Strikeouts up, home runs, scoring down

Tuesday, May 1st 2001, 12:00 am
By: News On 6

NEW YORK (AP) _ One month after baseball started to enforce its new strike zone, strikeouts are up, while walks, home runs, batting average and ERA are all down.

This is what baseball Commissioner Bud Selig envisioned when he demanded that umpires move the strike zone up and narrow it.

Still, the new strike zone has not done much to speed up games, as baseball had hoped. Through Sunday, the average time of a nine-inning game was 2 hours, 54 minutes, a decrease of only three minutes from last season.

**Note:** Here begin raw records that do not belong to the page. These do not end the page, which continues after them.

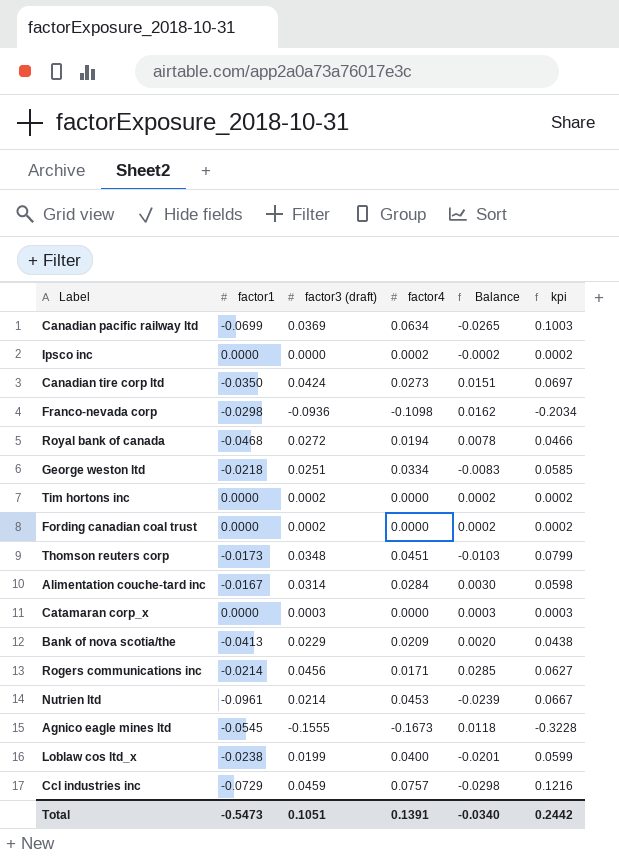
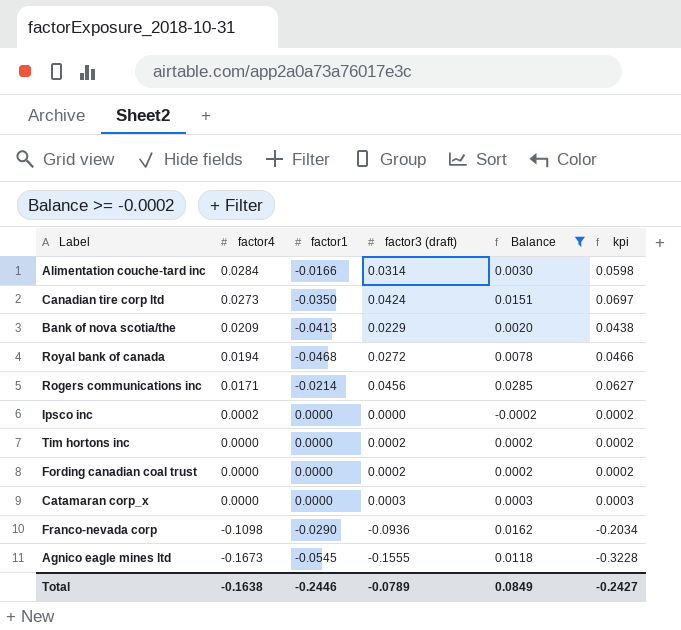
filter: none -> Balance >= -0.0002
row order: none -> factor4 descending
column factor4 | position: 4 -> 2
Alimentation couche-tard inc | factor1: -0.0167 -> -0.0166
Franco-nevada corp | factor1: -0.0298 -> -0.0290
Total | factor4: 0.1391 -> -0.1638
Total | factor1: -0.5473 -> -0.2446
Total | factor3 (draft): 0.1051 -> -0.0789
Total | Balance: -0.0340 -> 0.0849
Total | kpi: 0.2442 -> -0.2427

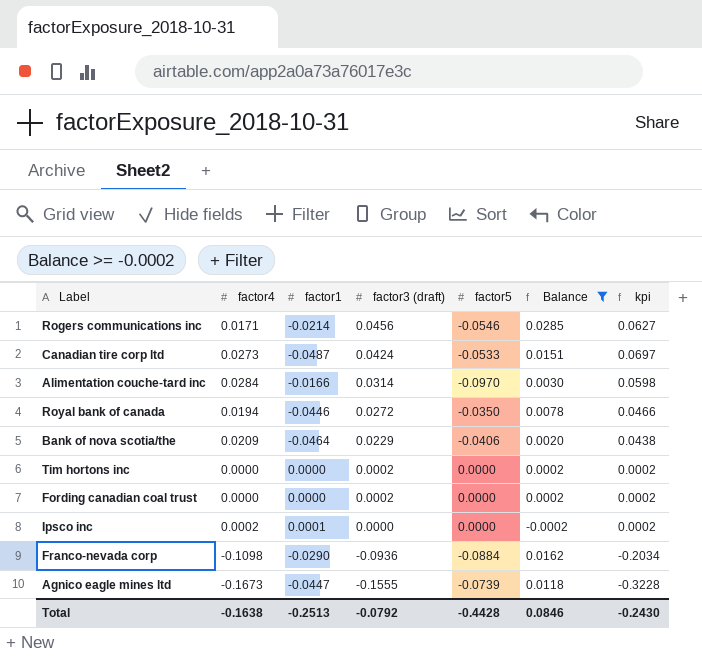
row order: factor4 descending -> factor3 (draft) descending
column factor5 | position: none -> 5
row Catamaran corp_x: 0.0000 | 0.0000 | 0.0003 | 0.0003 | 0.0003 -> none
Canadian tire corp ltd | factor1: -0.0350 -> -0.0487
Royal bank of canada | factor1: -0.0468 -> -0.0446
Bank of nova scotia/the | factor1: -0.0413 -> -0.0464
Ipsco inc | factor1: 0.0000 -> 0.0001
Agnico eagle mines ltd | factor1: -0.0545 -> -0.0447
Total | factor1: -0.2446 -> -0.2513
Total | factor3 (draft): -0.0789 -> -0.0792
Total | Balance: 0.0849 -> 0.0846
Total | kpi: -0.2427 -> -0.2430

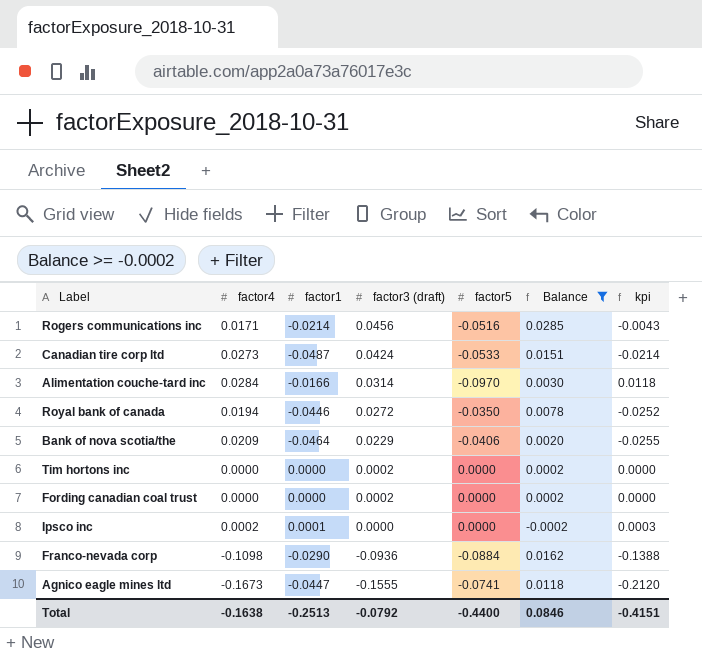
column kpi | formula: [factor4] + [factor3 (draft)] -> [factor4] + [factor1]
Rogers communications inc | factor5: -0.0546 -> -0.0516
Agnico eagle mines ltd | factor5: -0.0739 -> -0.0741
Total | factor5: -0.4428 -> -0.4400
Total | kpi: -0.2430 -> -0.4151

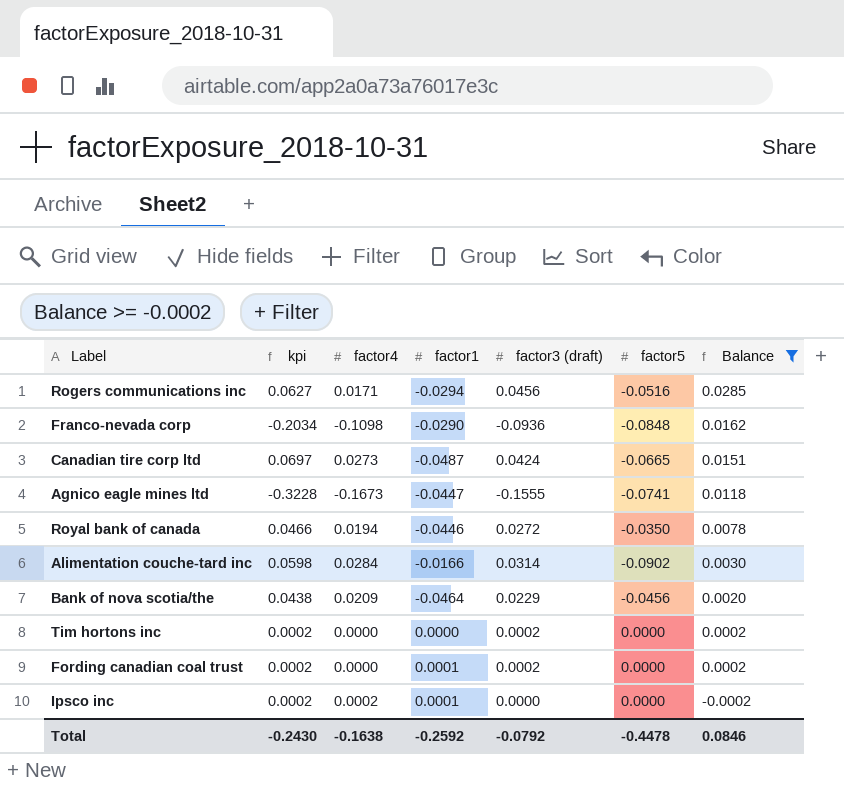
row order: factor3 (draft) descending -> Balance descending
column kpi | formula: [factor4] + [factor1] -> [factor4] + [factor3 (draft)]
column kpi | position: 7 -> 2
Rogers communications inc | factor1: -0.0214 -> -0.0294
Franco-nevada corp | factor5: -0.0884 -> -0.0848
Canadian tire corp ltd | factor5: -0.0533 -> -0.0665
Alimentation couche-tard inc | factor5: -0.0970 -> -0.0902
Bank of nova scotia/the | factor5: -0.0406 -> -0.0456
Fording canadian coal trust | factor1: 0.0000 -> 0.0001
Total | kpi: -0.4151 -> -0.2430
Total | factor1: -0.2513 -> -0.2592
Total | factor5: -0.4400 -> -0.4478

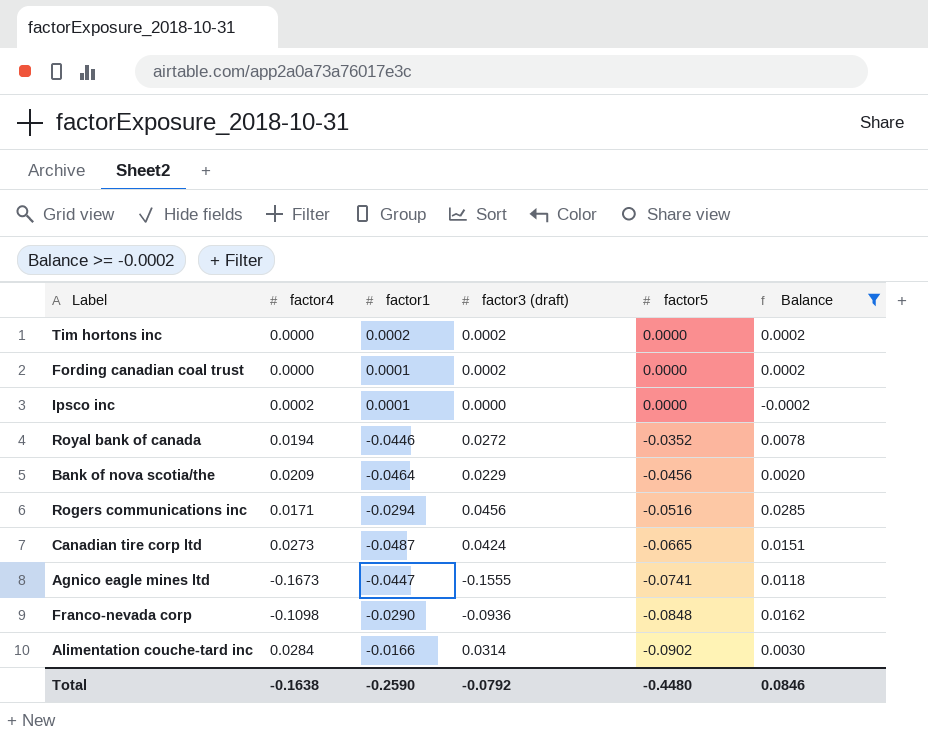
row order: Balance descending -> factor5 descending
column kpi | formula: [factor4] + [factor3 (draft)] -> none
Tim hortons inc | factor1: 0.0000 -> 0.0002
Royal bank of canada | factor5: -0.0350 -> -0.0352
Total | factor1: -0.2592 -> -0.2590
Total | factor5: -0.4478 -> -0.4480

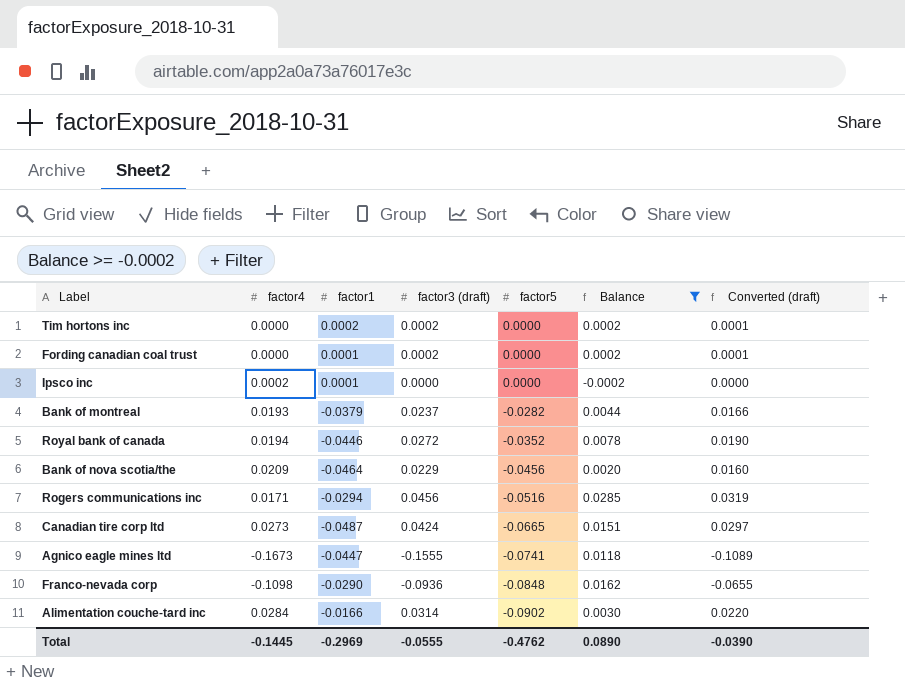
column Converted (draft) | formula: none -> [factor3 (draft)] * 0.7
row Bank of montreal: none -> 0.0193 | -0.0379 | 0.0237 | -0.0282 | 0.0044 | 0.0166
Total | factor4: -0.1638 -> -0.1445
Total | factor1: -0.2590 -> -0.2969
Total | factor3 (draft): -0.0792 -> -0.0555
Total | factor5: -0.4480 -> -0.4762
Total | Balance: 0.0846 -> 0.0890

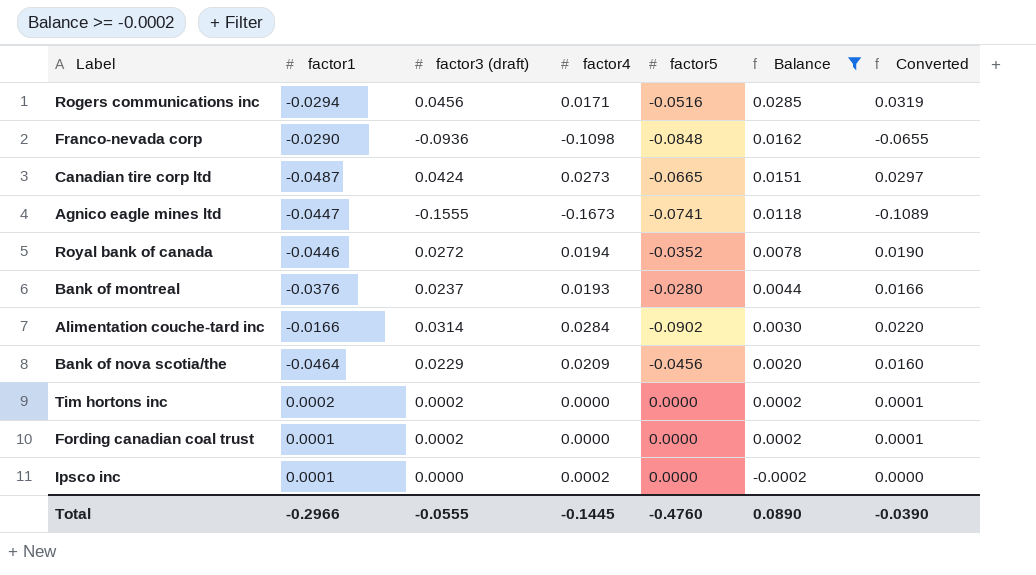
row order: factor5 descending -> Balance descending
column factor4 | position: 2 -> 4
column name: Converted (draft) -> Converted
Bank of montreal | factor1: -0.0379 -> -0.0376
Bank of montreal | factor5: -0.0282 -> -0.0280
Total | factor1: -0.2969 -> -0.2966
Total | factor5: -0.4762 -> -0.4760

For 20 years, the strike zone had gotten lower and wider because umpires were ignoring the definition that had been in the rule book for more than a century. This season, Selig ordered umpires to go by the book.

On average, there were 2.34 home runs per game in April, down 8.6 percent from the record of 2.54 in the first month of last season, according to the Elias Sports Bureau, baseball's statistician. However, the 2001 average is still 5.4 percent above the 1999 average of 2.22.

Walks in April decreased 13.3 percent, from 7.82 per game to 6.78. And strikeouts increased 5.4 percent, from 12.91 to 13.61.

David Justice, a designated hitter with the New York Yankees, struck out four times in a game against the Boston Red Sox before hitting a game-winning home run. After 11 years in the majors, he was trying to adjust to the new strike zone.

``That's not easy,'' he said. ``As soon as you see a ball's high, you swing. If you don't approach it right, you pop up.''

Year-to-year statistical comparisons have become more difficult because of the opening in recent years of new ballparks with different _ and usually smaller and more hitter-friendly _ dimensions.

Whatever the factors, offense is down this year, with batting average dropping 3.7 percent (.270 to .260), runs falling 10.6 percent (10.75 per game to 9.61) and hits decreasing 4.4 percent (18.56 to 1.774).

Among power categories, doubles dropped 9.1 percent (3.81 per game to 3.46) and triples fell 7.3 percent (0.41 to 0.38).

Pitchers have been the beneficiaries, with the major league ERA falling 9.5 percent, from 4.93 to 4.46.